*WHAT TO DO*.
Keep only those lines of the records that include the string "formula".

##### RECORDS FOR THE EXERCISE #####

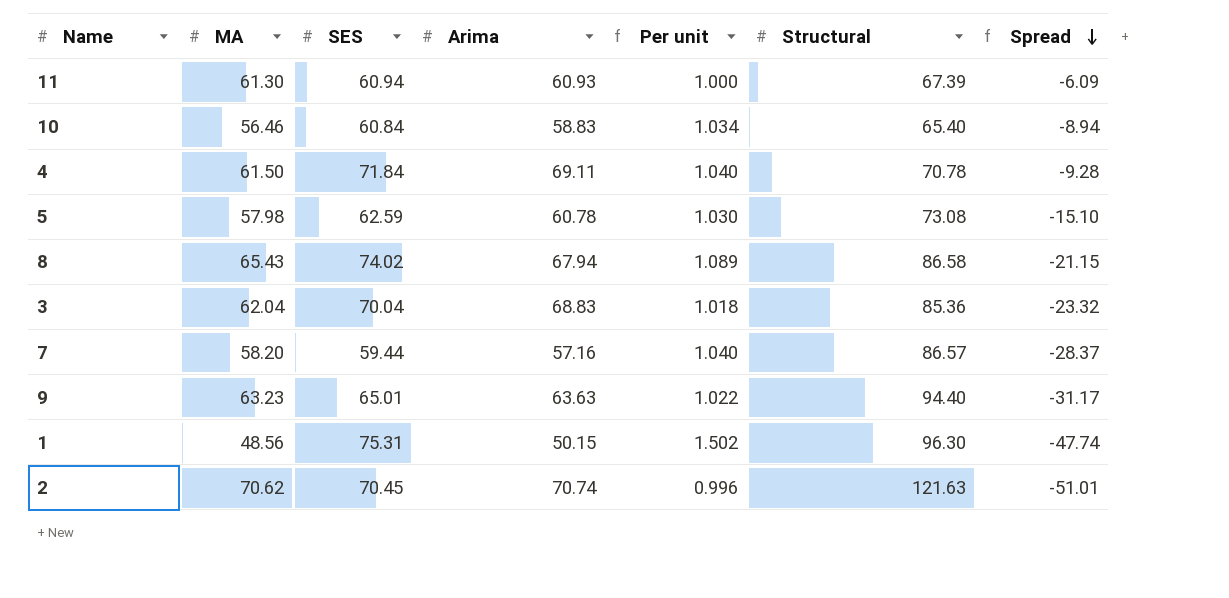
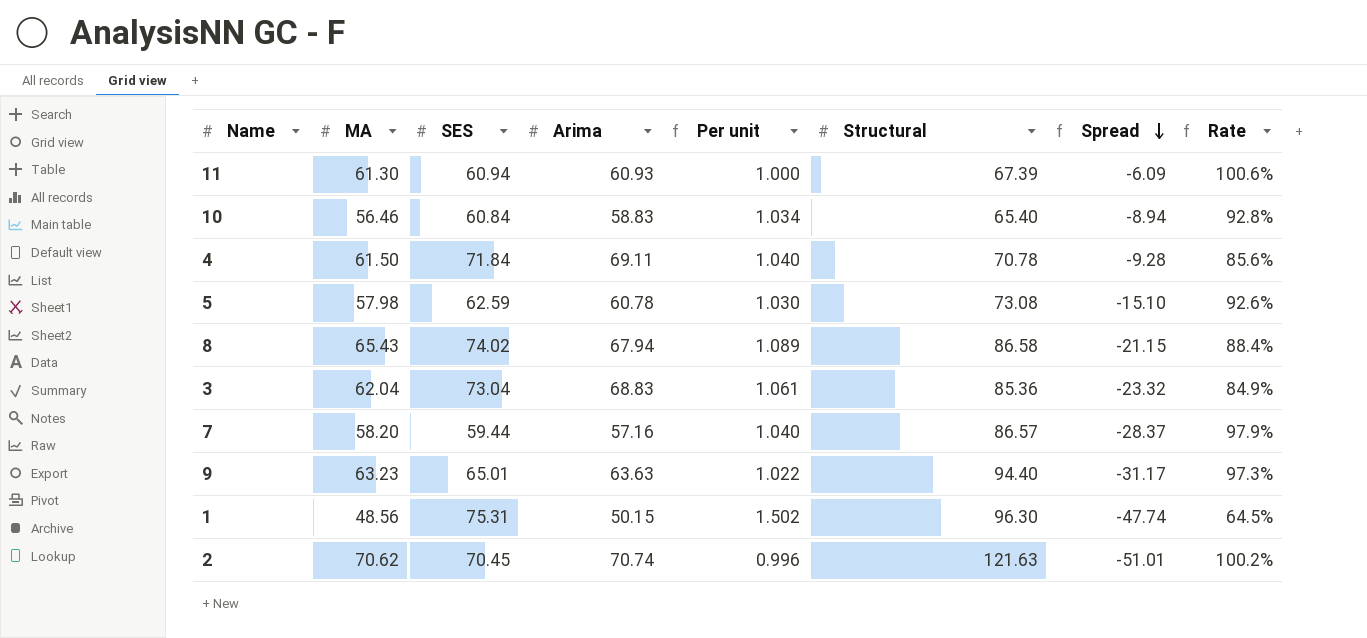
column Rate | formula: none -> [MA] / [SES]
3 | SES: 70.04 -> 73.04
3 | Per unit: 1.018 -> 1.061

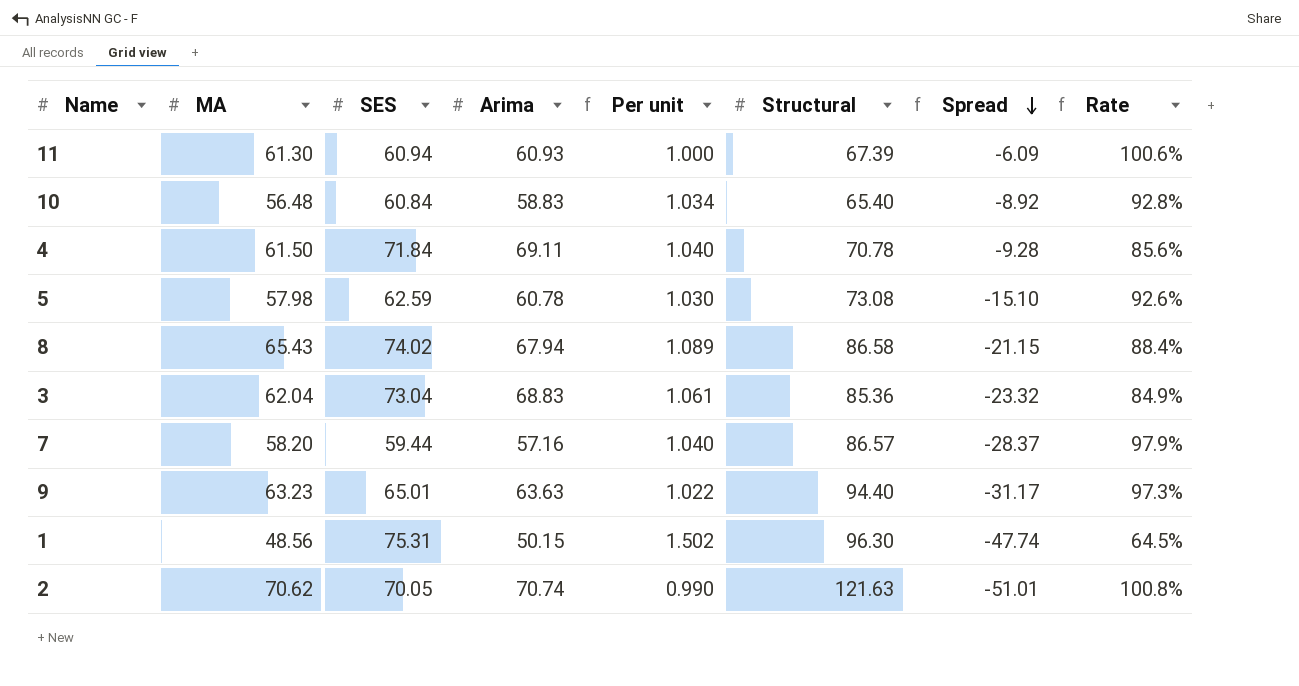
10 | MA: 56.46 -> 56.48
10 | Spread: -8.94 -> -8.92
2 | SES: 70.45 -> 70.05
2 | Per unit: 0.996 -> 0.990
2 | Rate: 100.2% -> 100.8%

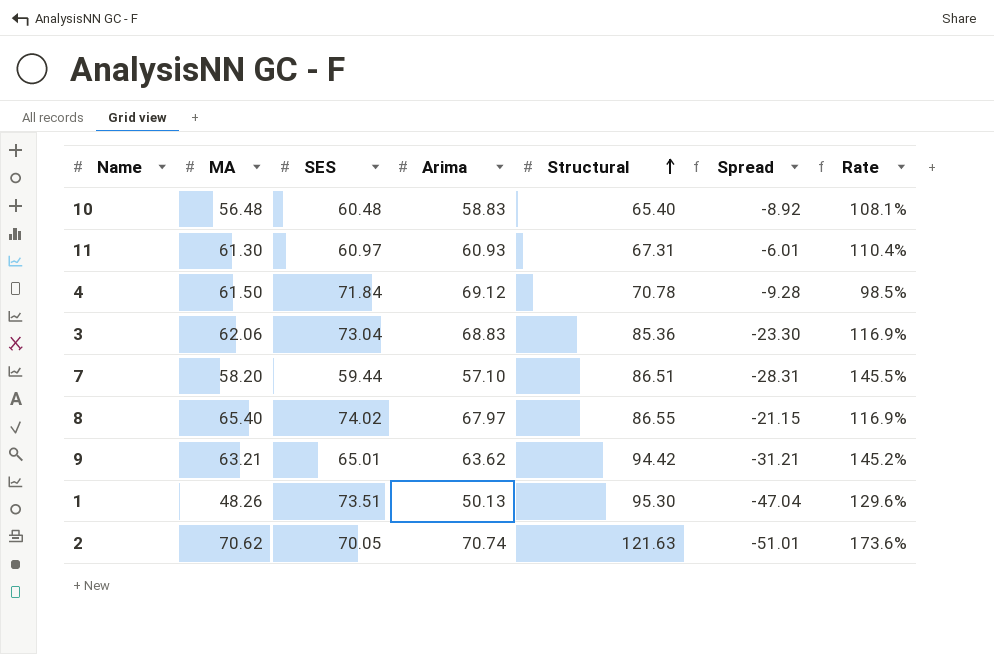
row order: Spread descending -> Structural ascending
column Per unit | formula: [SES] / [Arima] -> none
column Rate | formula: [MA] / [SES] -> [Structural] / [SES]
row 5: 57.98 | 62.59 | 60.78 | 1.030 | 73.08 | -15.10 | 92.6% -> none
10 | SES: 60.84 -> 60.48
11 | SES: 60.94 -> 60.97
11 | Structural: 67.39 -> 67.31
11 | Spread: -6.09 -> -6.01
4 | Arima: 69.11 -> 69.12
3 | MA: 62.04 -> 62.06
3 | Spread: -23.32 -> -23.30
7 | Arima: 57.16 -> 57.10
7 | Structural: 86.57 -> 86.51
7 | Spread: -28.37 -> -28.31
8 | MA: 65.43 -> 65.40
8 | Arima: 67.94 -> 67.97
8 | Structural: 86.58 -> 86.55
9 | MA: 63.23 -> 63.21
9 | Arima: 63.63 -> 63.62
9 | Structural: 94.40 -> 94.42
9 | Spread: -31.17 -> -31.21
1 | MA: 48.56 -> 48.26
1 | SES: 75.31 -> 73.51
1 | Arima: 50.15 -> 50.13
1 | Structural: 96.30 -> 95.30
1 | Spread: -47.74 -> -47.04

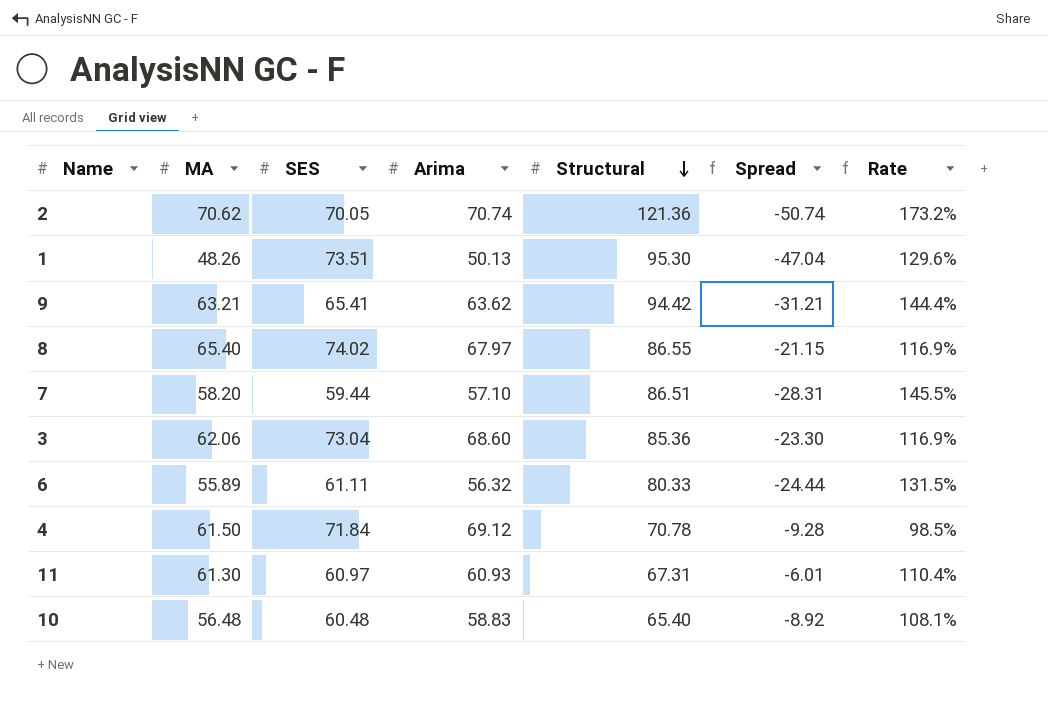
row order: Structural ascending -> Structural descending
2 | Structural: 121.63 -> 121.36
2 | Spread: -51.01 -> -50.74
2 | Rate: 173.6% -> 173.2%
9 | SES: 65.01 -> 65.41
9 | Rate: 145.2% -> 144.4%
3 | Arima: 68.83 -> 68.60
row 6: none -> 55.89 | 61.11 | 56.32 | 80.33 | -24.44 | 131.5%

#####

*PROBLEM SOLUTION*.
column Rate | formula: none -> [MA] / [SES]
column Per unit | formula: [SES] / [Arima] -> none
column Rate | formula: [MA] / [SES] -> [Structural] / [SES]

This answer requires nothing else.